= 1996–97 UEFA Champions League qualifying round =

European football tournament

The 1996–97 UEFA Champions League featured 24 teams, with eight teams (the seven top-ranked league champions in the UEFA clubs coefficient table, plus the defending champions from 1995–96) qualifying automatically for the group stage and the remaining 16 (the league champions ranked 8–23 in the coefficient table) playing in a two-legged preliminary round. The winners of each tie entered the Champions League group stage, while the losers entered the UEFA Cup first round.

==Teams==
The sixteen lowest-ranked associations with teams that qualified for the Champions League entered the qualifying round.

| Key to colours |
|---|
| Winners of qualifying round advanced to group stage |
| Losers of qualifying round entered UEFA Cup first round |

Qualifying round participants
| Assoc. | Team |
|---|---|
| 8 | Club Brugge |
| 9 | Panathinaikos |
| 10 | Alania Vladikavkaz |
| 11 | Fenerbahçe |
| 12 | Brøndby |
| 13 | Rapid Wien |
| 14 | IFK Göteborg |
| 15 | Grasshopper |
| 16 | Slavia Prague |
| 17 | Rangers |
| 18 | Rosenborg |
| 19 | Dynamo Kyiv |
| 20 | Ferencváros |
| 21 | Steaua București |
| 22 | Widzew Łódź |
| 23 | Maccabi Tel Aviv |

==Seeding==
The sixteen teams were divided into seeded and unseeded pots, each containing eight teams, for the draw based on their association's ranking.

| Seeded | Unseeded |
|---|---|
| Club Brugge; Panathinaikos; Alania Vladikavkaz; Fenerbahçe; Brøndby; Rapid Wien; IFK Göteborg; Grasshopper; | Slavia Prague; Rangers; Rosenborg; Dynamo Kyiv; Ferencváros; Steaua București; Widzew Łódź; Maccabi Tel Aviv; |

==Summary==

The winners of each tie in the preliminary round entered the Champions League group stage, whilst the losers entered the UEFA Cup first round.

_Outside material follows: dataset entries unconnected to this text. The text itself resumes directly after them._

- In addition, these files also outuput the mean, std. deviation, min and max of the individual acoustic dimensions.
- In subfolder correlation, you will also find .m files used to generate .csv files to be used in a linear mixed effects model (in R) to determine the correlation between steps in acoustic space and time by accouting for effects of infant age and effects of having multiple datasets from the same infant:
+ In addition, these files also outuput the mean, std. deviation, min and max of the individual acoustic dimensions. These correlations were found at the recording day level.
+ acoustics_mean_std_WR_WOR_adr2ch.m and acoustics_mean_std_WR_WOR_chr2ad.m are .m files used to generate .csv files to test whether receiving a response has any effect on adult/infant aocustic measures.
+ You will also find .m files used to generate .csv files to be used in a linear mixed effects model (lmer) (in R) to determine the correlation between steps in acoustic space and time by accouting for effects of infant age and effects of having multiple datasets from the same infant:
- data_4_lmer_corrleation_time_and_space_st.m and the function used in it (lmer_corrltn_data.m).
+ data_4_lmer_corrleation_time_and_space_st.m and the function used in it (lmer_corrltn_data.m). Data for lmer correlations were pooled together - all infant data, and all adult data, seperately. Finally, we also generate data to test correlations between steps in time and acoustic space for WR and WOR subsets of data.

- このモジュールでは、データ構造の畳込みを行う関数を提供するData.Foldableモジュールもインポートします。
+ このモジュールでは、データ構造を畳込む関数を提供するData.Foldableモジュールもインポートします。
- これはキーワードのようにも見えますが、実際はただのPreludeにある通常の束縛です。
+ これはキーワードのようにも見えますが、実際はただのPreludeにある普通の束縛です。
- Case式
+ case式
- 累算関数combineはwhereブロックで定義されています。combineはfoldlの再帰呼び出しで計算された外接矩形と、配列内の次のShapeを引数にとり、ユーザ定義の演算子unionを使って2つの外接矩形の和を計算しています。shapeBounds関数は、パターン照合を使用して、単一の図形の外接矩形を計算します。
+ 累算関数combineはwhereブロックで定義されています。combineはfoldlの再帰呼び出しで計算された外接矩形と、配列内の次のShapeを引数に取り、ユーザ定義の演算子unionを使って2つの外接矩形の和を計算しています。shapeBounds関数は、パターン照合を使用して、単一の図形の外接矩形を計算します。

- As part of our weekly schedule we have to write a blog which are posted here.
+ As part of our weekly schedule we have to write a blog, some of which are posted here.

| Team 1 | Agg. Tooltip Aggregate score | Team 2 | 1st leg | 2nd leg |
|---|---|---|---|---|
| Maccabi Tel Aviv | 1–2 | Fenerbahçe | 0–1 | 1–1 |
| Rangers | 10–3 | Alania Vladikavkaz | 3–1 | 7–2 |
| Panathinaikos | 1–3 | Rosenborg | 1–0 | 0–3 (a.e.t.) |
| IFK Göteborg | 4–1 | Ferencváros | 3–0 | 1–1 |
| Widzew Łódź | 4–4 (a) | Brøndby | 2–1 | 2–3 |
| Grasshopper | 6–0 | Slavia Prague | 5–0 | 1–0 |
| Club Brugge | 2–5 | Steaua București | 2–2 | 0–3 |
| Rapid Wien | 6–2 | Dynamo Kyiv | 2–0 | 4–2 |

==Matches==

Maccabi Tel Aviv 0-1 Fenerbahçe
  Fenerbahçe: Kemalettin 43'

Fenerbahçe 1-1 Maccabi Tel Aviv
  Fenerbahçe: Okocha 19'
  Maccabi Tel Aviv: Driks 76'
Fenerbahçe won 2–1 on aggregate.
----

Rangers 3-1 Alania Vladikavkaz
  Rangers: McInnes 51', McCoist 60', Petrić 77'
  Alania Vladikavkaz: Yanovsky 29'

Alania Vladikavkaz 2-7 Rangers
  Alania Vladikavkaz: Yanovsky 15', Suleymanov 23' (pen.)
  Rangers: McCoist 1', 13', 18', Van Vossen 40', Laudrup 56', 83', Miller 87'
Rangers won 10–3 on aggregate.
----

Panathinaikos 1-0 Rosenborg
  Panathinaikos: Warzycha 19'

Rosenborg 3-0 Panathinaikos
  Rosenborg: Strand 63', Iversen 94', Heggem 97'
Rosenborg won 3–1 on aggregate.
----

IFK Göteborg 3-0 Ferencváros
  IFK Göteborg: Blomqvist 37', Pettersson 49', 56'

Ferencváros 1-1 IFK Göteborg
  Ferencváros: Horváth 13'
  IFK Göteborg: A. Andersson 87'
IFK Göteborg won 4–1 on aggregate.
----

Widzew Łódź 2-1 Brøndby
  Widzew Łódź: Dembiński 63', Majak 73'
  Brøndby: Bjur 75'

Brøndby 3-2 Widzew Łódź
  Brøndby: Møller 31', Bjur 44', Vilfort 47'
  Widzew Łódź: Citko 56', Wojtala 88'
4–4 on aggregate; Widzew Łódź won on away goals.
----

Grasshopper 5-0 Slavia Prague
  Grasshopper: Türkyilmaz 11', 46', Esposito 43', Moldovan 57', Koller 89'

Slavia Prague 0-1 Grasshopper
  Grasshopper: Türkyilmaz 70'
Grasshopper won 6–0 on aggregate.
----

Club Brugge 2-2 Steaua București
  Club Brugge: Nielsen 27', Špehar 54'
  Steaua București: A. Ilie 45', 62'

Steaua București 3-0 Club Brugge
  Steaua București: A. Ilie 32' (pen.), 44', Nagy 55'
Steaua București won 5–2 on aggregate.
----

Rapid Wien 2-0 Dynamo Kyiv
  Rapid Wien: Stumpf 8', Guggi 90'

Dynamo Kyiv 2-4 Rapid Wien
  Dynamo Kyiv: Kalitvintsev 6', Maksymov 77'
  Rapid Wien: Ivanov 20', 40', Kühbauer 29', Holovko 62'
Rapid Wien won 6–2 on aggregate.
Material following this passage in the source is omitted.